Climate (In)justice and the Other: Dissecting the Politics of the Representation of Climate Displaced People in the Bay of Bengal

  • Authors: Holly Benna, Sagorika Haque, Rwittika Banerjee
  • Faculty Supervisors: Antje Ellermann and Amanda Cheong
  • Partner Organization: Bachar Lorai
  • Year: Fall 2021

The 2018 World Bank report projected the forced migration of approximately 143 million people across Sub-Saharan Africa, South Asia, and Latin America due to sea level rise, lower water availability, and intense agricultural disruption. As the report indicates, “the poorest and most climate-vulnerable areas will be hardest hit”, disproportionately impacted by a crisis they are not responsible for. Our research locates its start in these violent geographical realities of expected mass displacement on the coastlines of the Bay of Bengal, a region where by 2030 large swathes of the subcontinent, such as Bangladesh, are predicted to lose 40% of their total land mass despite contributing to only 0.3% of global emissions. Even if the Paris Agreement target of two degrees is met, cities like Karachi and Kolkata will become close to uninhabitable, annually encountering deadly heat waves like those in 2015. Hence, the vulnerability and imbalance in this global structure, specifically in the South Asian region around the Bay of Bengal is of particular interest to us.
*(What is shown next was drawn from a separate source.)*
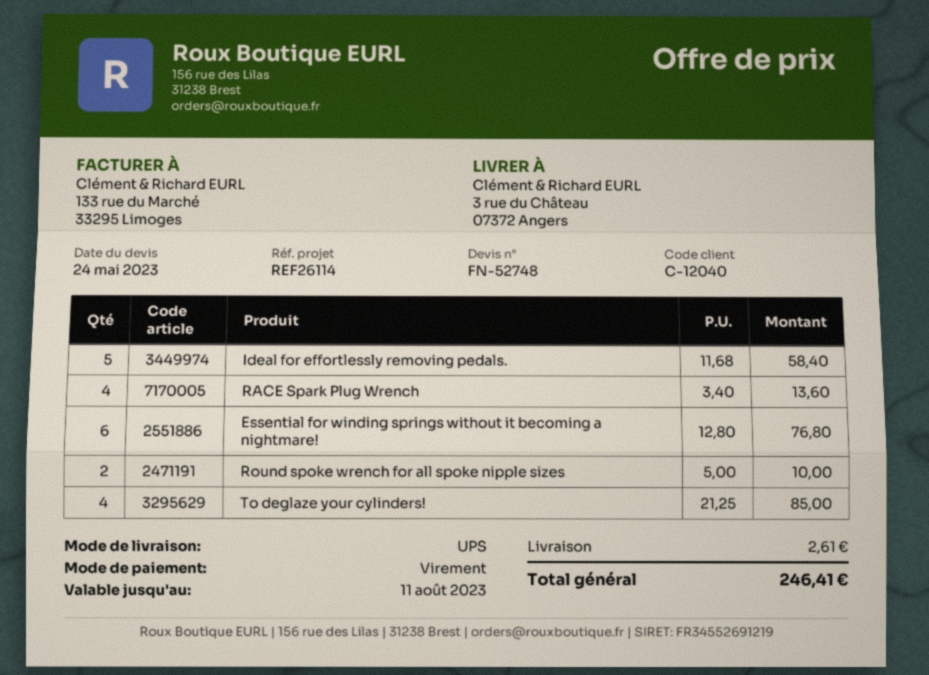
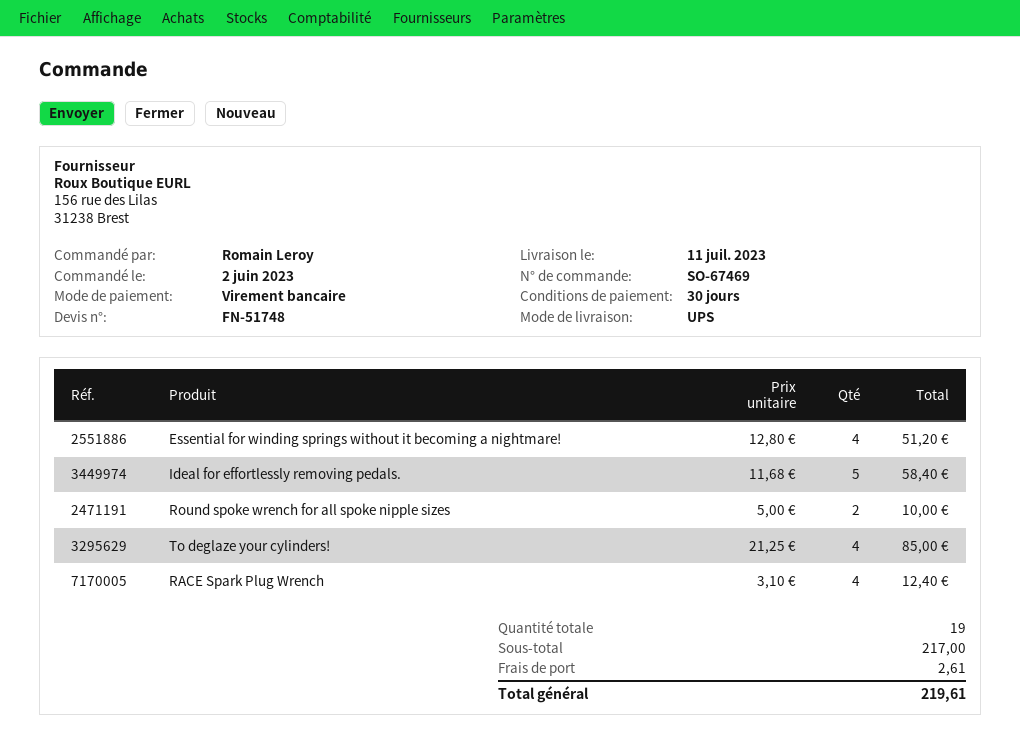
quote number: FN-52748 -> FN-51748
RACE Spark Plug Wrench: 4 x 3.40 = 13.60 -> 4 x 3.10 = 12.40
Essential for winding springs without it becoming a nightmare!: 6 x 12.80 = 76.80 -> 4 x 12.80 = 51.20
total: 246.41 -> 219.61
Despite this impending threat of mass displacement caused by anthropogenic climate change, a clear and comprehensive definition for ‘climate refugee’ is nowhere to be found in international law. We see this as outright denial of reality. Scholars working within critical refugee studies and critical border studies frameworks engage with the systemic erasure and disposability of migrant bodies. Our research seeks to utilize these epistemological frameworks, applying them to displacement specifically catalyzed by climate change, and the driving forces behind this crisis.
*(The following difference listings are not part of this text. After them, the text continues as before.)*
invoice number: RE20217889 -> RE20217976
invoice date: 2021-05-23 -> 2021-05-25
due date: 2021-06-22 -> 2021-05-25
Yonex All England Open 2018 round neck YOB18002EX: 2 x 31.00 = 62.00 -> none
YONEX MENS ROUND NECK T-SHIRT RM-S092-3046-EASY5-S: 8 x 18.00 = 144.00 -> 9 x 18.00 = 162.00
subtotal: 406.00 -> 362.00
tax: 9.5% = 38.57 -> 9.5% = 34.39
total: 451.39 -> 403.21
We seek to interrogate the intersection between climate justice and migration by conducting a content analysis of documentary film media sources that attempt to address this topic. Through a climate justice lens, our primary research focus is to understand how media framing functions to uphold global power structures and narratives of racial capitalism and erasure.
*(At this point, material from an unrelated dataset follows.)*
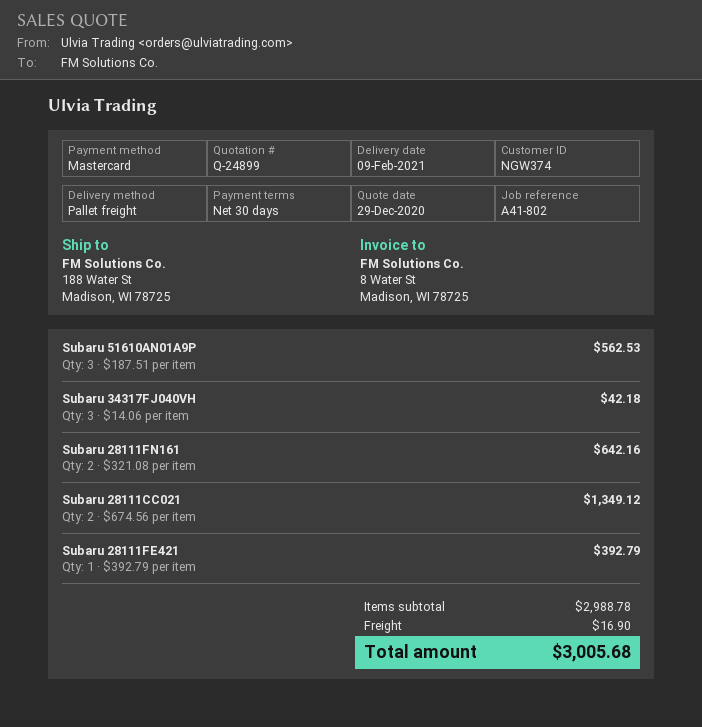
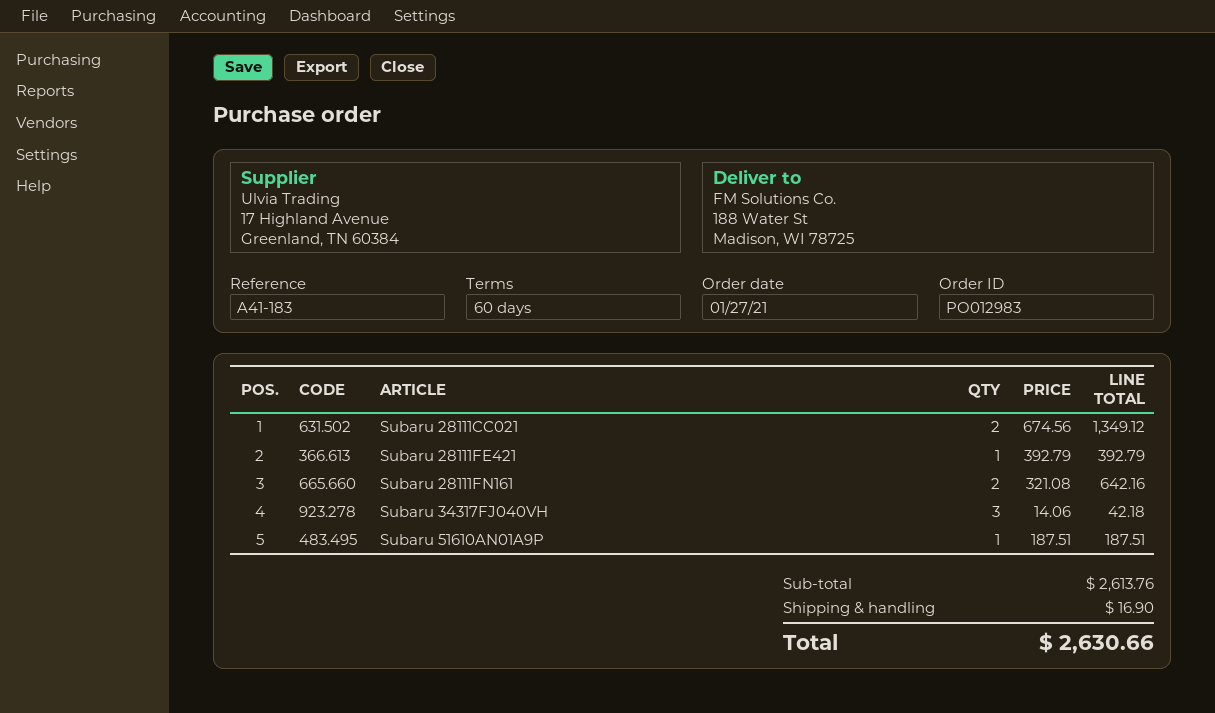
payment terms: 30 days -> 60 days
reference: A41-802 -> A41-183
Subaru 51610AN01A9P: 3 x 187.51 = 562.53 -> 1 x 187.51 = 187.51
subtotal: 2988.78 -> 2613.76
total: 3005.68 -> 2630.66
Our final report details our research findings, and our creative deliverable serves as a counter-narrative to the story of erasure told by mainstream media. Beyond our final report, we want to create something that is more accessible and impactful. We are interested in collaborating with a community organization to produce something that would be of use to them, instead of having our work simply be read by our professors then forgotten. We are currently brainstorming what this collaboration could look like, thinking of things like a short educational documentary film, or a set of accessible and shareable infographics that are based on our research about climate migration.